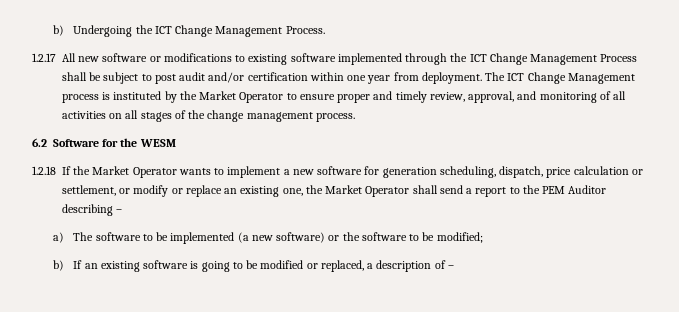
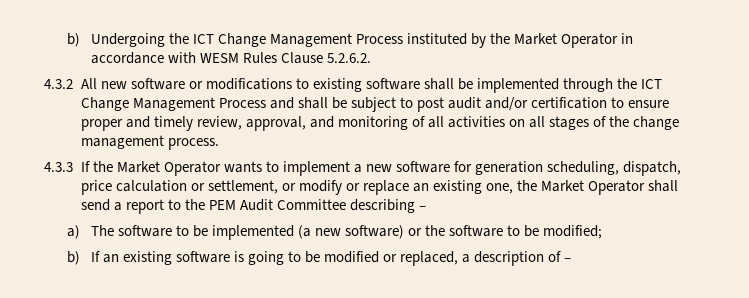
- b) Undergoing the ICT Change Management Process.
- 1.2.17 All new software or modifications to existing software implemented through the ICT Change Management Process shall be subject to post audit and/or certification within one year from deployment. The ICT Change Management process is instituted by the Market Operator to ensure proper and timely review, approval, and monitoring of all activities on all stages of the change management process.
+ b) Undergoing the ICT Change Management Process instituted by the Market Operator in accordance with WESM Rules Clause 5.2.6.2.
+ 4.3.2 All new software or modifications to existing software shall be implemented through the ICT Change Management Process and shall be subject to post audit and/or certification to ensure proper and timely review, approval, and monitoring of all activities on all stages of the change management process.
- 6.2 Software for the WESM
- 1.2.18 If the Market Operator wants to implement a new software for generation scheduling, dispatch, price calculation or settlement, or modify or replace an existing one, the Market Operator shall send a report to the PEM Auditor describing –
+ 4.3.3 If the Market Operator wants to implement a new software for generation scheduling, dispatch, price calculation or settlement, or modify or replace an existing one, the Market Operator shall send a report to the PEM Audit Committee describing –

——————

(TASK INSTRUCTIONS)
For the word "generation", find every line in the data that holds it and copy that line.

(REPLY TO THE EXERCISE)
- 1.2.18 If the Market Operator wants to implement a new software for generation scheduling, dispatch, price calculation or settlement, or modify or replace an existing one, the Market Operator shall send a report to the PEM Auditor describing –
+ 4.3.3 If the Market Operator wants to implement a new software for generation scheduling, dispatch, price calculation or settlement, or modify or replace an existing one, the Market Operator shall send a report to the PEM Audit Committee describing –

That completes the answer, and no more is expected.